Source data:
------------------------------------
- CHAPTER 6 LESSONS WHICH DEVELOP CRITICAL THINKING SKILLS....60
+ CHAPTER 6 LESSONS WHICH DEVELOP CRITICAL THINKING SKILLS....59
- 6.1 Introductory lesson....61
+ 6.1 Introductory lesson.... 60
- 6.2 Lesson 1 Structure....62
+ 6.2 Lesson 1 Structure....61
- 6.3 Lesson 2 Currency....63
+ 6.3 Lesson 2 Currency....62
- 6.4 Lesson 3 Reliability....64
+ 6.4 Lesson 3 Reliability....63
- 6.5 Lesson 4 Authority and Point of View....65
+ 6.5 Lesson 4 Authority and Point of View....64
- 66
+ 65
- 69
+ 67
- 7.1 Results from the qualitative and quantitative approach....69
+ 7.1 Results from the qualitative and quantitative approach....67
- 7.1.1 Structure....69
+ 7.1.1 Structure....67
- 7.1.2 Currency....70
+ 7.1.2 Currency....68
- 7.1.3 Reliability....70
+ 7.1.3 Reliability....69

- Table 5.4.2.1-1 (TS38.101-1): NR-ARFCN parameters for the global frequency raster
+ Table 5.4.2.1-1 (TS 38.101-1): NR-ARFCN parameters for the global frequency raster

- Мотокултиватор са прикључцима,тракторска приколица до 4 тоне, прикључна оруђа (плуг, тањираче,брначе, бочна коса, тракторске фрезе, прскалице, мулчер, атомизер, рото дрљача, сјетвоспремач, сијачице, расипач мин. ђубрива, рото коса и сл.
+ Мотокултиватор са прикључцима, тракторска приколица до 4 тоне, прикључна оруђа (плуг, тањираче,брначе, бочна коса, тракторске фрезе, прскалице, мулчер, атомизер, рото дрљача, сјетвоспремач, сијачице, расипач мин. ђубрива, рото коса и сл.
------------------------------------
## PROBLEM REQUIREMENTS
From the records, copy out each line that includes the string "Results".

## ANSWER SPACE
- 7.1 Results from the qualitative and quantitative approach....69
+ 7.1 Results from the qualitative and quantitative approach....67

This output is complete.